TASK PROMPT:
I'd like the entries repeated exactly, pictures omitted.

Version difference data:
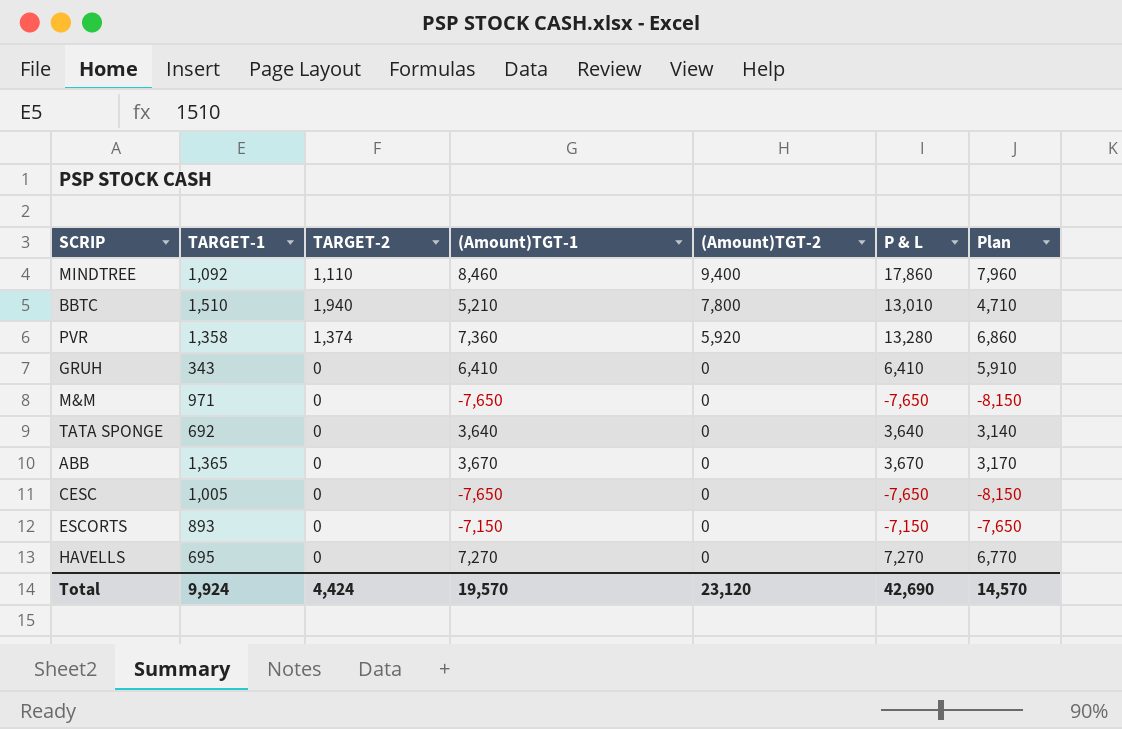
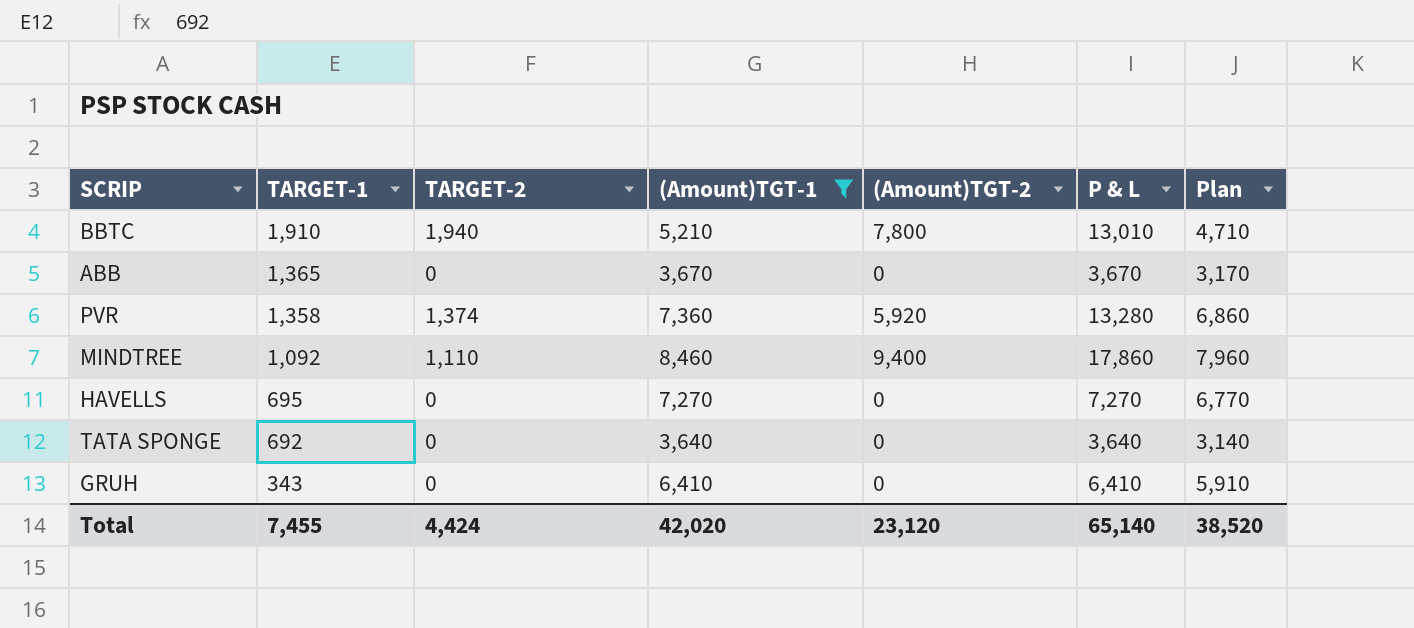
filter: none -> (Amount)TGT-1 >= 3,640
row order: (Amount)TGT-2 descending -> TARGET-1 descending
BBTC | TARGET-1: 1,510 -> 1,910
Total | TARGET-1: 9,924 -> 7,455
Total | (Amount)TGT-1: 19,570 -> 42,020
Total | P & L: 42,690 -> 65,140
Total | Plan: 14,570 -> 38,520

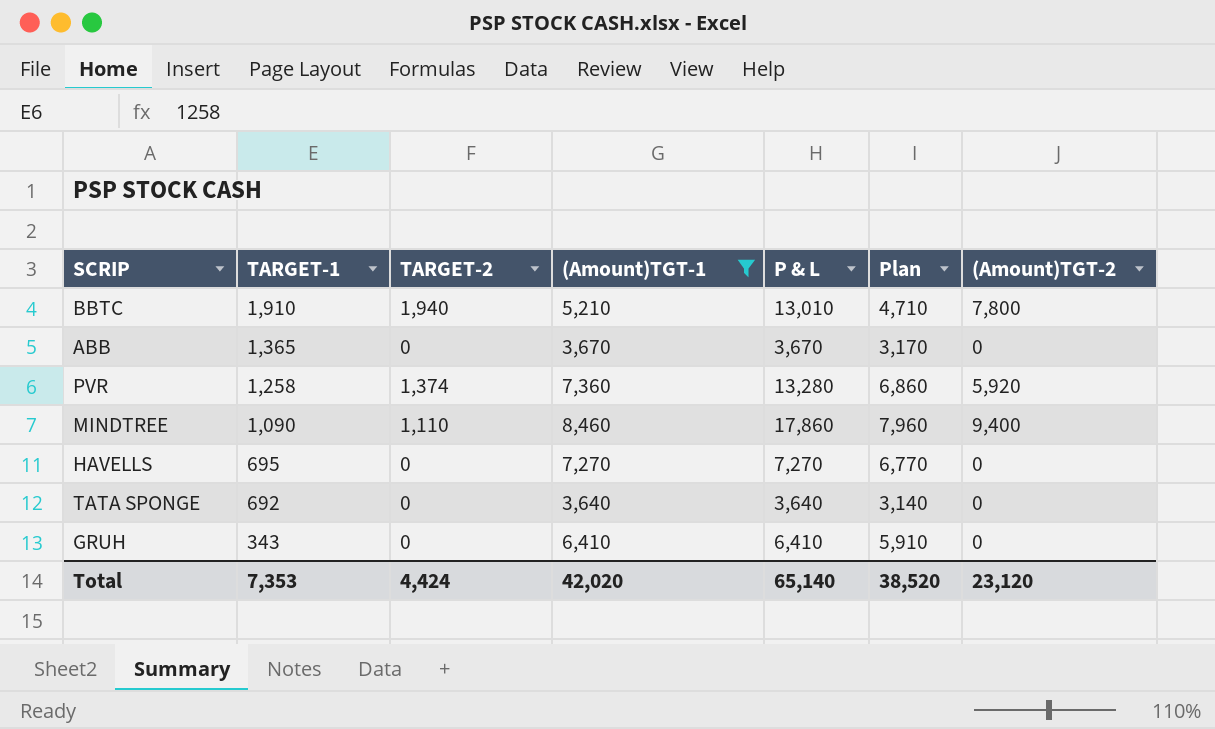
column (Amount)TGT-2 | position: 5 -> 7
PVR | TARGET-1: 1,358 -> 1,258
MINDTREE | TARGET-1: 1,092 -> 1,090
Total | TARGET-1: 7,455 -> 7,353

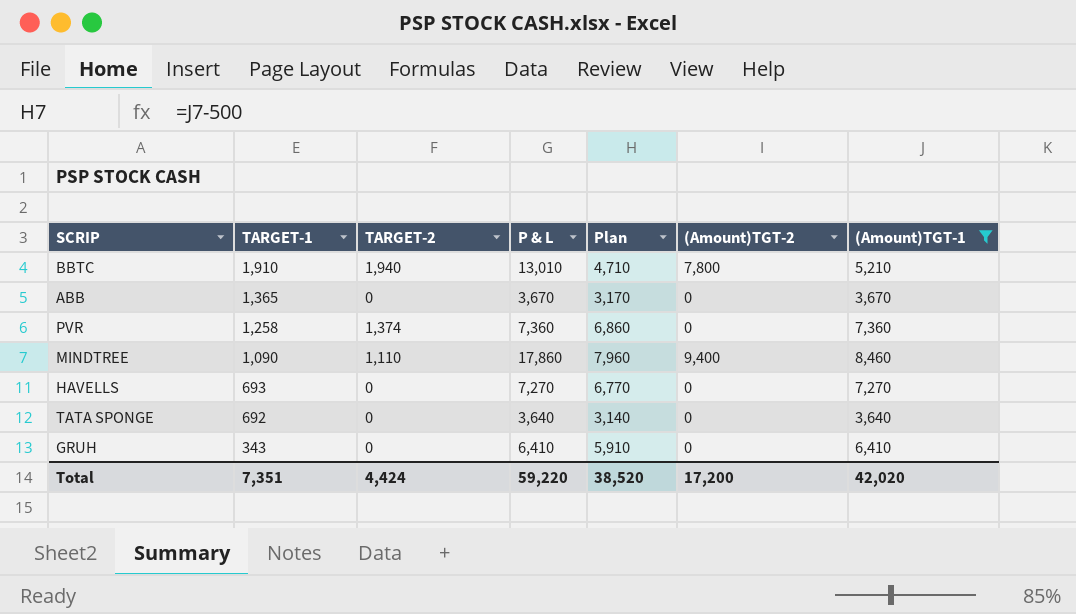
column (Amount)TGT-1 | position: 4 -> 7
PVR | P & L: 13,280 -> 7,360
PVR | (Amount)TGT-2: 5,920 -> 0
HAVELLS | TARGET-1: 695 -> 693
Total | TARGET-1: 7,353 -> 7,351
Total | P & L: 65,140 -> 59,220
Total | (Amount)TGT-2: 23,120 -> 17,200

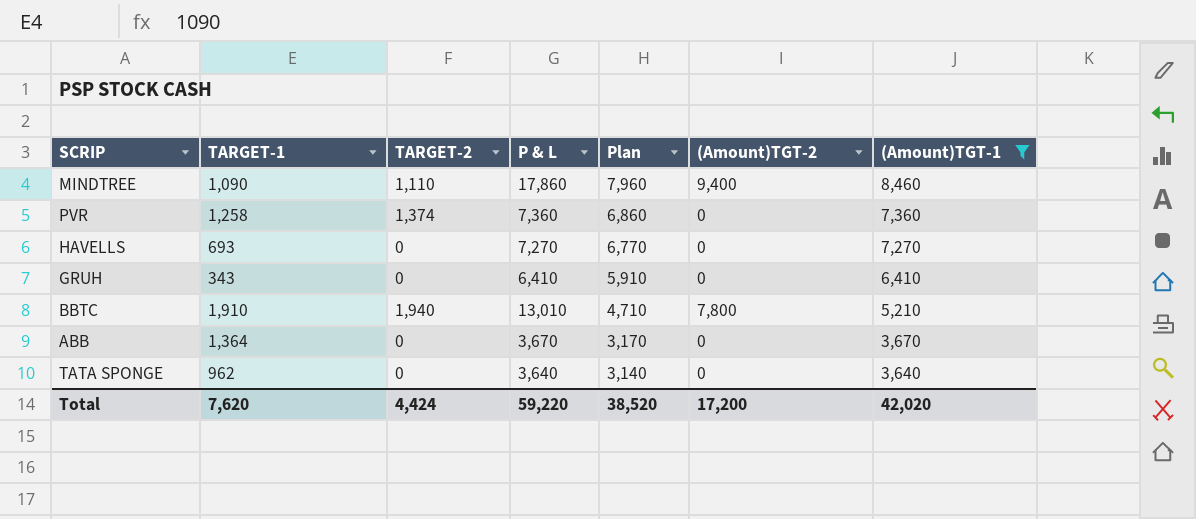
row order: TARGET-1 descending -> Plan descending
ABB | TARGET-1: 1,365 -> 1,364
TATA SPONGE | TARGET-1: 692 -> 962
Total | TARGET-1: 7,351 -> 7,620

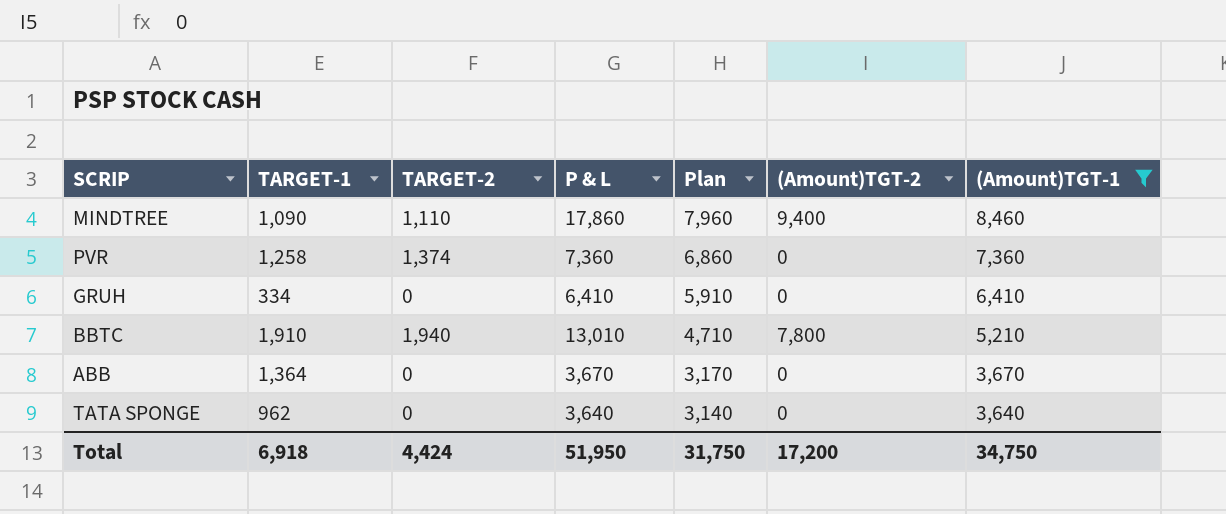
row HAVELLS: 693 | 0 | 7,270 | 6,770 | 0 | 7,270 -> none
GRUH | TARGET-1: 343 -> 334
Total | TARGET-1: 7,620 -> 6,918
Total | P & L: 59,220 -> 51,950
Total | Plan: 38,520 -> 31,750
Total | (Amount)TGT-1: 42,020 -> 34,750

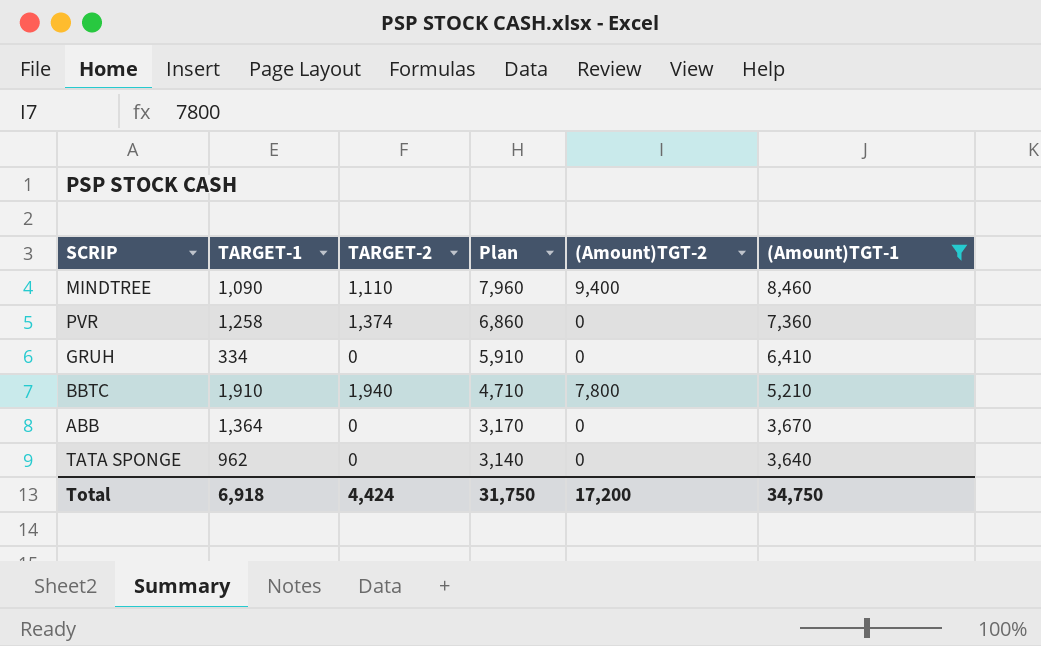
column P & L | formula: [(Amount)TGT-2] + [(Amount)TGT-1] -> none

RESULT OF THIS EXERCISE:
filter: none -> (Amount)TGT-1 >= 3,640
row order: (Amount)TGT-2 descending -> TARGET-1 descending
BBTC | TARGET-1: 1,510 -> 1,910
Total | TARGET-1: 9,924 -> 7,455
Total | (Amount)TGT-1: 19,570 -> 42,020
Total | P & L: 42,690 -> 65,140
Total | Plan: 14,570 -> 38,520

column (Amount)TGT-2 | position: 5 -> 7
PVR | TARGET-1: 1,358 -> 1,258
MINDTREE | TARGET-1: 1,092 -> 1,090
Total | TARGET-1: 7,455 -> 7,353

column (Amount)TGT-1 | position: 4 -> 7
PVR | P & L: 13,280 -> 7,360
PVR | (Amount)TGT-2: 5,920 -> 0
HAVELLS | TARGET-1: 695 -> 693
Total | TARGET-1: 7,353 -> 7,351
Total | P & L: 65,140 -> 59,220
Total | (Amount)TGT-2: 23,120 -> 17,200

row order: TARGET-1 descending -> Plan descending
ABB | TARGET-1: 1,365 -> 1,364
TATA SPONGE | TARGET-1: 692 -> 962
Total | TARGET-1: 7,351 -> 7,620

row HAVELLS: 693 | 0 | 7,270 | 6,770 | 0 | 7,270 -> none
GRUH | TARGET-1: 343 -> 334
Total | TARGET-1: 7,620 -> 6,918
Total | P & L: 59,220 -> 51,950
Total | Plan: 38,520 -> 31,750
Total | (Amount)TGT-1: 42,020 -> 34,750

column P & L | formula: [(Amount)TGT-2] + [(Amount)TGT-1] -> none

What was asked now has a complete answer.